The key elements used most frequently are Duration and VaryByParam, which allows you to create different page
level caches based on parameters.

These parameters correspond to querystring
values sent with HTTP GET requests or form parameters sent along with HTTP POST
requests. When this attribute is set to multiple parameters, the output cache
contains a different version of the requested document for each combination of
specified parameters. Possible values include none, an asterisk (*), and any
valid query string or POST parameter name.

Listing A
contains a basic approach to page level caching with a C# page that loads
employee data from the venerable SQL Server Northwind
database. The data is relatively static, so it is cached for five minutes. Listing B contains the equivalent
VB.NET code.

It is rare for data to be presented without parameters
specified. The page in
Listing C
uses the VaryByParams parameter to cache employee
data displayed for specific users (specified via employeeidQueryString value).
Listing D contains the equivalent VB.NET code.

The result is the caching of page data per employeeidquerystring parameter.
It could result in a large amount of data in memory given a large number of
employee requests, but it is only cached for a minute. If your application has
multiple parameters, you should separate them with commas in the VaryByParam parameter.

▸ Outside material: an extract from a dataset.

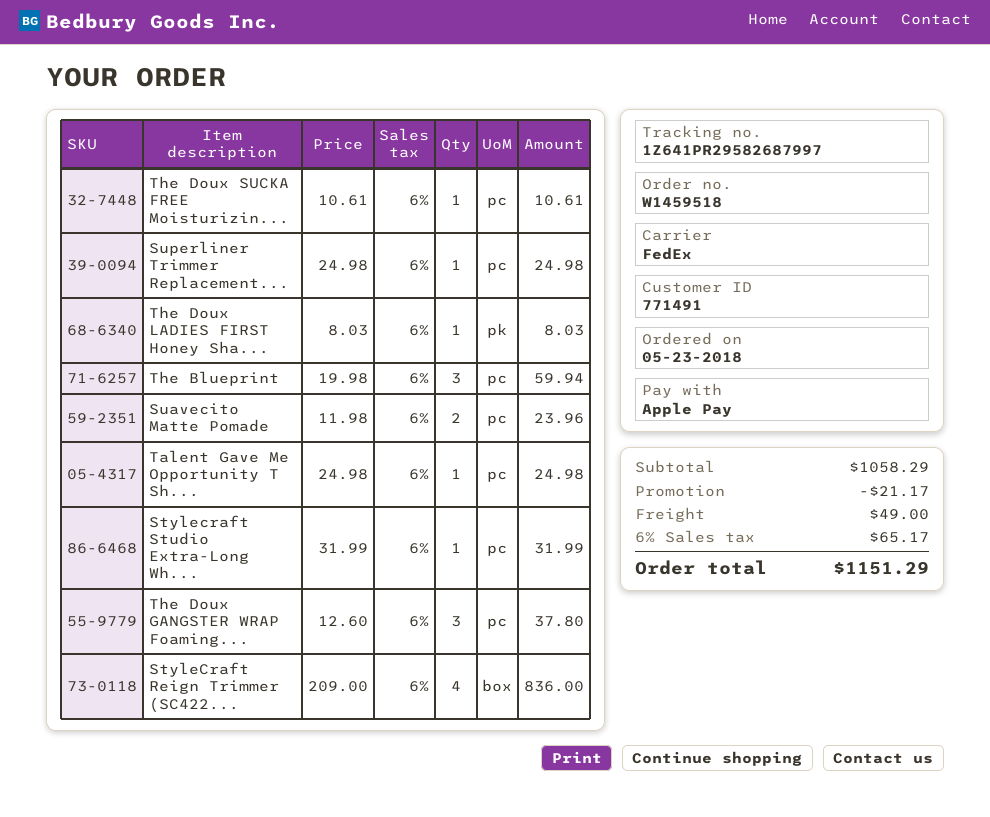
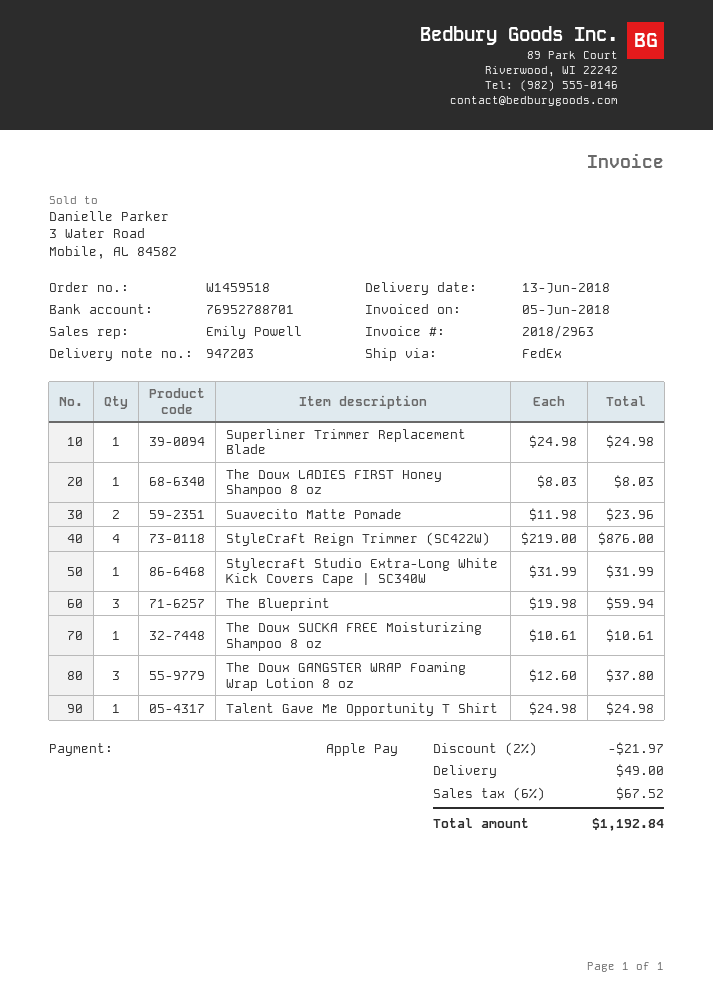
StyleCraft Reign Trimmer (SC422...: 4 x 209.00 = 836.00 -> 4 x 219.00 = 876.00
discount: 21.17 -> 21.97
tax: 6% = 65.17 -> 6% = 67.52
total: 1151.29 -> 1192.84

The two approaches covered in the previous examples are the
most common application of page level caching, but (as the parameter list
shows) there are numerous options available depending upon your application.

Proceed with caution

While caching is a great feature to boost an application’s
performance via page response times, you should only use it when appropriate.
Utilizing caching features in an application comes with a price—Web server
resources. Cached items are stored in the Web server’s memory. This memory pool
is finite, so it may be totally consumed if you overuse caching. Although, if
system memory is totally consumed, the contents of the cache will be cleared
(so the system can run). With that said, use ASP.NET caching wisely.

ASP.NET 2.0

The most recent iteration of ASP.NET builds upon the caching
features provided in version 1.x. ASP.NET 2.0 extends caching by providing database
triggered cache invalidation capabilities. It allows you to easily ensure cache items
are kept up-to-date with the changes in the database. It is available with both
declarative and programmatic output caching, as well as via the Cache API and
the SqlCacheDependency object. I will cover this in
much more detail in a future article.

Perception is everything

Nothing defines Web application acceptance by users more
than page response times. Instant or near-instant load times are expected. Web
developers work hard to deliver applications with acceptable response times.
ASP.NET provides help with various page and data options that can be used to
decrease the number of calls for data and thus decreasing load time.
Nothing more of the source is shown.